This is indeed a good moel. From the article's context, dGPUs have more of both bandwidth and flops, the compute-intensity balance isn't necessarily the deciding factor on whether there's a speedup on GPU.

In this article the deciding factor seems to be the startup cost because the application has placed the data on the CPU memory side, and is considering shipping out to GPU memory just for this computation.

[-]

KeplerBoy a year ago

You can modify the roofline model to include the PCIe bandwidth. It is sometimes called a hierarchical roofline model.

sigmoid10 a year ago

This is amplified even more by the fact that only the trivial implementation of matmul is O(n^3) whereas efficient ones (e.g BLAS) use things like the Strassen algorithm. You can also speed it up significantly by using cache-aware approaches when retrieving rows and columns. In practice there is a huge amount of theory behind this that is far beyond the average person's scope if they are not actual researchers.

[-]

rnrn a year ago

Is there actually a BLAS implementation that uses strassen?

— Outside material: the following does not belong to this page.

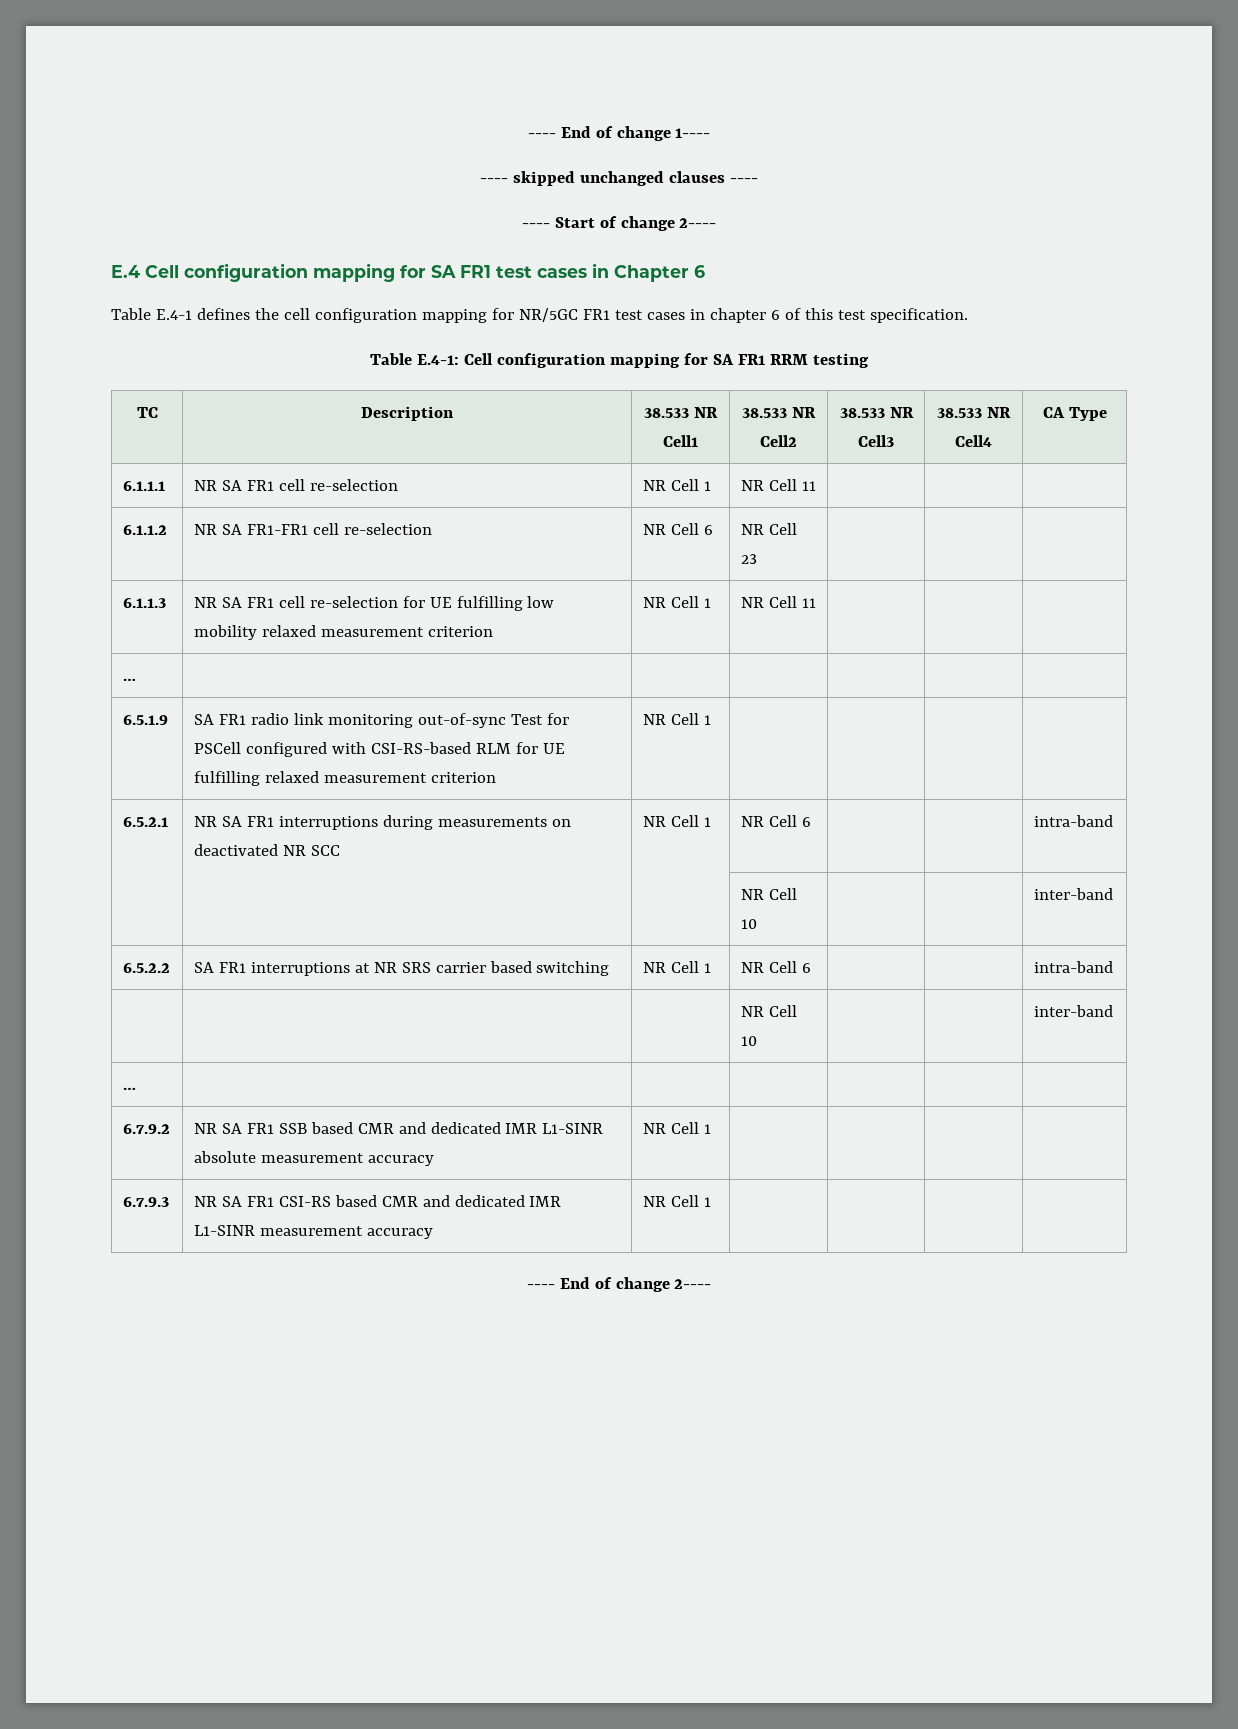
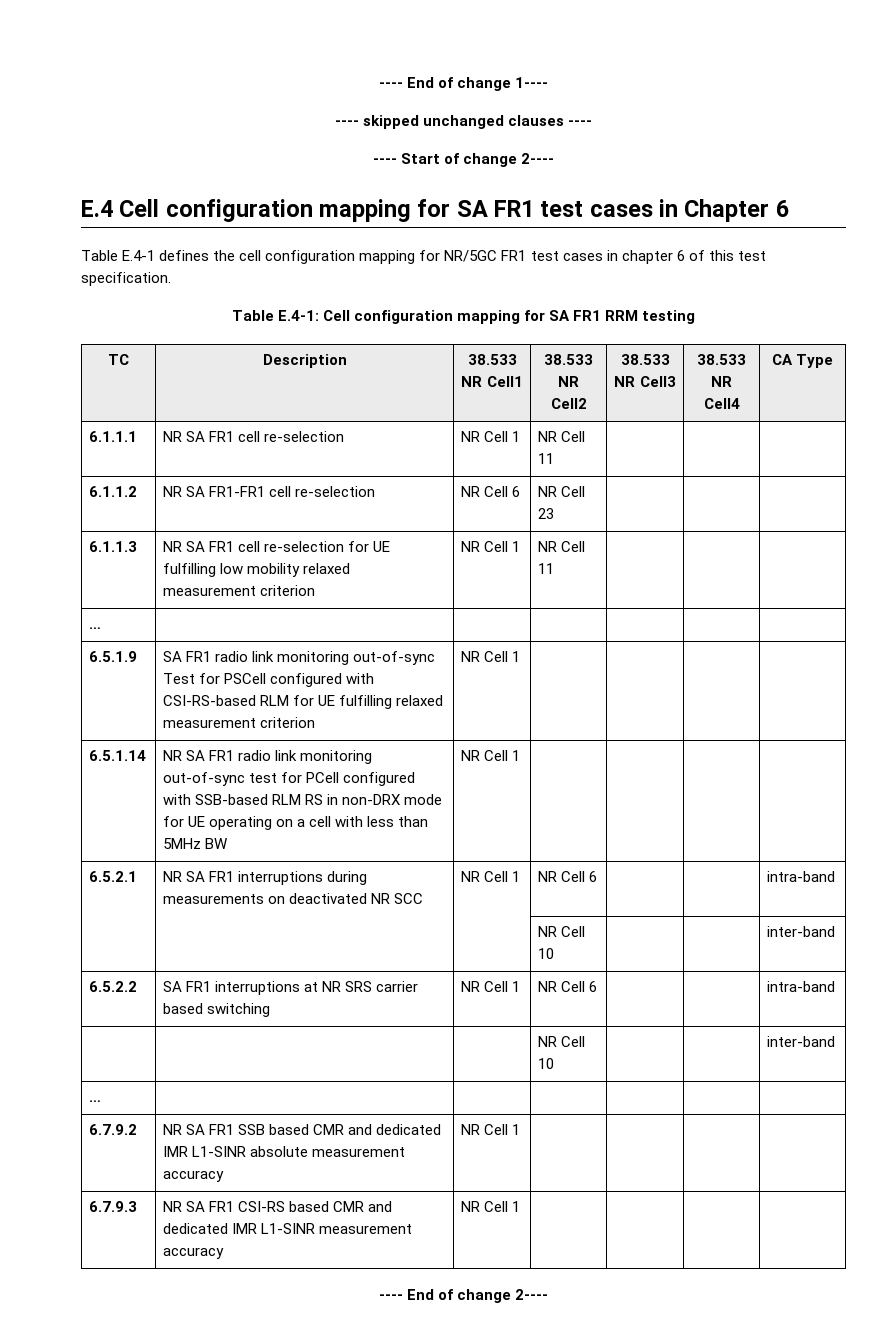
+ 6.5.1.14 | NR SA FR1 radio link monitoring out-of-sync test for PCell configured with SSB-based RLM RS in non-DRX mode for UE operating on a cell with less than 5MHz BW | NR Cell 1 | | | |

I don’t think it’s accurate that only trivial implementations use the direct o(n^3) algorithm. AFAIK high performance BLAS implementations just use highly optimized versions of it.

[-]

leecarraher a year ago

BLAS is just the library definition and not the implementation, so BLAS implementations could implement GEMM anyway they want. But in practice the triple loop method (n^3) is the most common, despite Strassen's and the more numerically stable, Winograd methods being well known and available for decades. But with most things involving real computing hardware, memory access patterns and locality tend to be more important for performance than operation counts

chessgecko a year ago

I remember reading that it’s too hard to get good memory bandwidth/l2 utilization in the fancy algorithms, you need to read contiguous blocks and be able to use them repeatedly. But I also haven’t looked at the gpu blas implementations directly.

jcranmer a year ago

AIUI, Strassen gets used moderately commonly with non-floating-point datatypes, where numerical stability is less of a concern and multiplications are more useful to minimize than memory traffic. But from what I can tell, every floating-point BLAS library eschews Strassen, despite a steady trickle of papers saying "hey, there might be some small wins if we go to Strassen!"

[-]

chillee a year ago

The big issue with Strassen isn't performance - it's numerical stability.

ryao a year ago

Not that long ago, I tried using the FFT to do matrix multiplication since it was supposed to be asymptomatically faster. It turns out that the constant factor is huge compared to the O(n^3) grade school algorithm that BLAS optimizes via tiling and other tricks. Even if it looks expensive on paper, the cubic algorithm is fast.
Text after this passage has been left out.